Pas de bol. La chaîne américaine CBS San Fran­cisco rapportait le 21 mai dernier que le directeur des opérations de la chaîne KPIX-TV, Eliot Curtis, a malgré lui été défoncé au LSD alors qu’il répa­rait un synthé­ti­seur modu­laire des années 60. Son trip aurait duré plus de neuf heures. 

C’est en réparant un modèle Buchla 100, qui date des années 1960, qu’Eliot Curtis s’est retrouvé défoncé pendant plus de 9 heures au LSD. Le mécanicien, spécialiste de ce type d’appareil, ouvre une partie du synthétiseur et constate une « croûte ou un résidu cris­tal­lin » dessus, qu’il tente alors de reti­rer avec ses doigts. 45 minutes plus tard, le directeur des opérations de la chaîne n’est plus dans son état normal, et les analyses révèleront que ce n’est autre que du LSD qui aurait traversé le tissu de peau de ses doigts.
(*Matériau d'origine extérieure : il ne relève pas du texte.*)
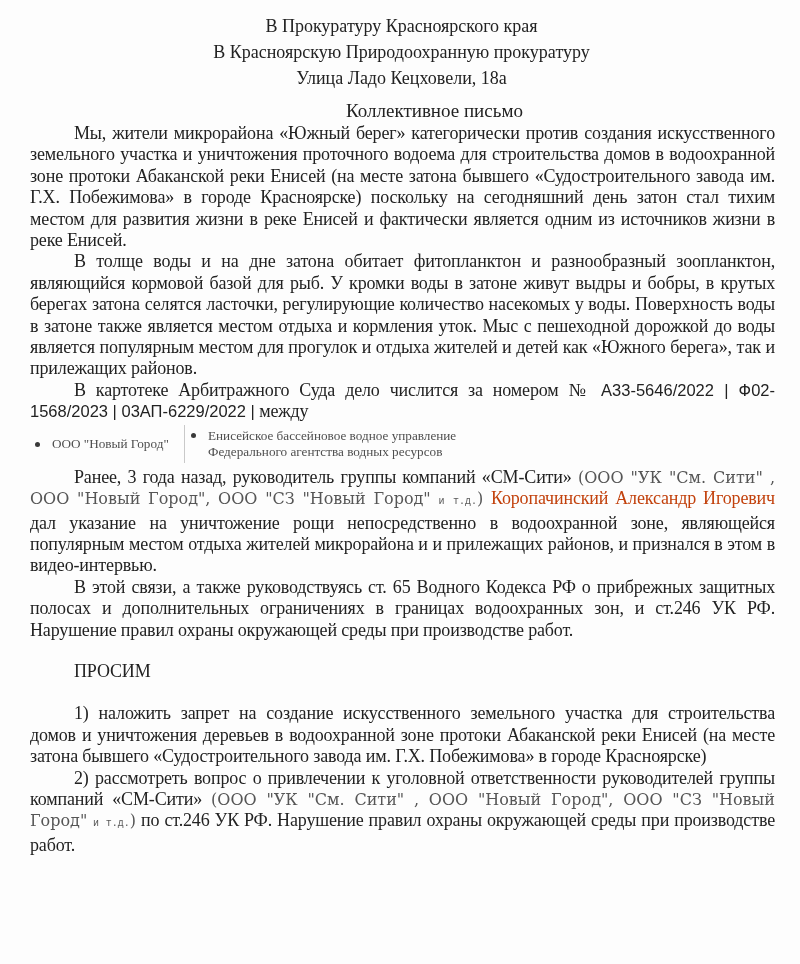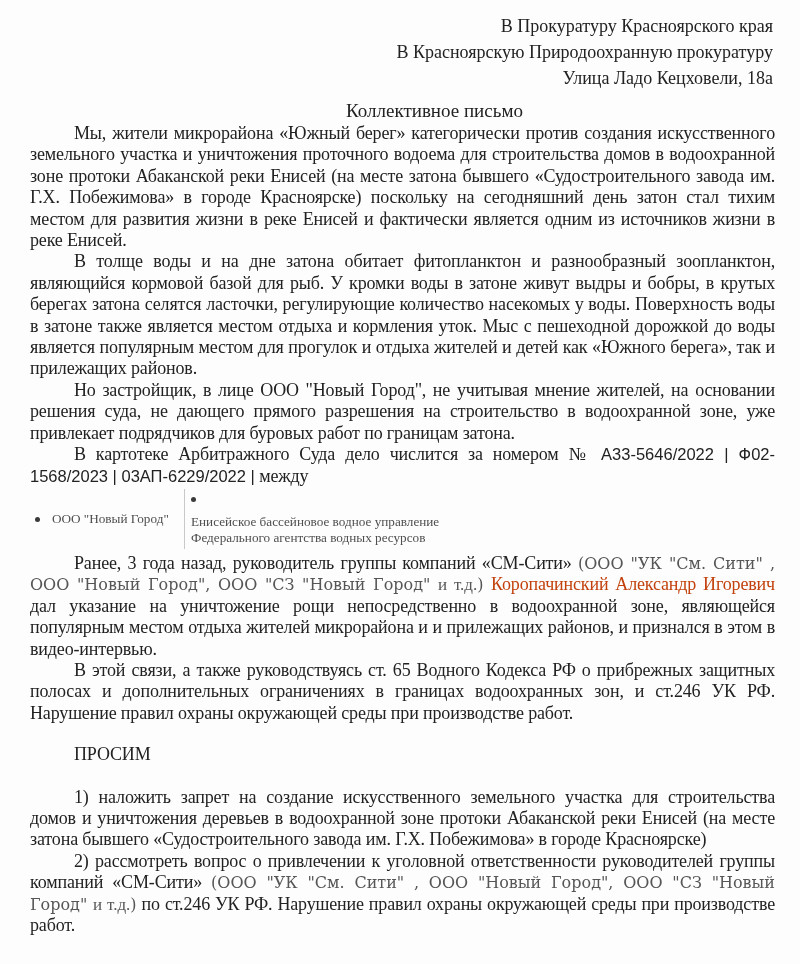--- a/index.html
+++ b/index.html
@@ -13,21 +13,21 @@
   .page {
     box-sizing: border-box;
     width: 800px;
     height: 964px;
     padding: 13px 25px 0 30px;
     font-family: "Liberation Serif", serif;
     color: #222222;
   }
   
   .recipient {
-    text-align: right;
+    text-align: center;
     font-size: 18px;
     line-height: 26px;
     padding-right: 2px;
   }
   
   .doc-title {
     margin-top: 9px;
     text-align: center;
     font-size: 19px;
     position: relative;
@@ -50,22 +50,22 @@
     font-size: 16.5px;
     letter-spacing: 0;
   }
   .alt-font {
     font-family: "DejaVu Serif", serif;
     font-size: 16px;
     color: #565656;
     letter-spacing: 0;
   }
   .etc-small {
-    font-family: Liberation Serif, serif;
-    font-size: 17px;
+    font-family: Liberation Mono, monospace;
+    font-size: 10px;
     color: #565656;
     letter-spacing: 0;
   }
   .person {
     color: #c2410c;
   }
   
   .parties {
     display: flex;
     align-items: stretch;
@@ -86,21 +86,21 @@
   .party .bullet {
     flex: 0 0 auto;
     width: 5px;
     height: 5px;
     border-radius: 50%;
     background: #3a3a3a;
     margin-top: 5px;
   }
   .party-1 { width: 154px; align-items: center; padding-left: 5px; }
   .party-1 .bullet { margin-top: 0; }
-  .party-2 { width: 297px; border-left: 1px solid #c9c9c9; flex-direction: column; }
+  .party-2 { width: 297px; border-left: 1px solid #c9c9c9; }
   .party-2 .party-label { width: 262px; }
   .party-3 { flex: 1; border-left: 1px solid #c9c9c9; }
   .party-3 .party-label { width: 250px; }
   
   .prosim {
     margin-top: 20px !important;
     margin-bottom: 21px !important;
   }
 </style>
 </head>
@@ -115,21 +115,20 @@
   </div>
 
   <div class="doc-title">Коллективное письмо</div>
 
   <div class="content">
 
     <p>Мы, жители микрорайона «Южный берег» категорически против создания искусственного земельного участка и уничтожения проточного водоема для строительства домов в водоохранной зоне протоки Абаканской реки Енисей (на месте затона бывшего «Судостроительного завода им. Г.Х. Побежимова» в городе Красноярске) поскольку на сегодняшний день затон стал тихим местом для развития жизни в реке Енисей и фактически является одним из источников жизни в реке Енисей.</p>
 
     <p>В толще воды и на дне затона обитает фитопланктон и разнообразный зоопланктон, являющийся кормовой базой для рыб. У кромки воды в затоне живут выдры и бобры, в крутых берегах затона селятся ласточки, регулирующие количество насекомых у воды. Поверхность воды в затоне также является местом отдыха и кормления уток. Мыс с пешеходной дорожкой до воды является популярным местом для прогулок и отдыха жителей и детей как «Южного берега», так и прилежащих районов.</p>
 
-    <p>Но застройщик, в лице ООО "Новый Город", не учитывая мнение жителей, на основании решения суда, не дающего прямого разрешения на строительство в водоохранной зоне, уже привлекает подрядчиков для буровых работ по границам затона.</p>
 
     <p><span>В картотеке Арбитражного Суда дело числится за номером № </span><span class="case-number">А33-5646/2022 | Ф02-1568/2023 | 03АП-6229/2022 |</span><span> между</span></p>
 
     <div class="parties">
       <div class="party party-1">
         <span class="bullet"></span>
         <span class="party-label">ООО "Новый Город"</span>
       </div>
       <div class="party party-2">
         <span class="bullet"></span>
C’est en 1963 que Donald Buchla fonde ce qui deviendra la série « 100 » de la marque, l’objet du litige qui, contrairement aux synthétiseurs Moog, de disposent pas de clavier de piano mais de boutons. Et si l’on sait qu’il était connu pour raffoler des psychotropes et en particulier du LSD, personne ne sait encore comment la substance s’y serait retrouvée. Une autre légende affirmerait que certains contenants de ces appareils seraient même « plongés dans la drogue« , selon le magazine Ulyces.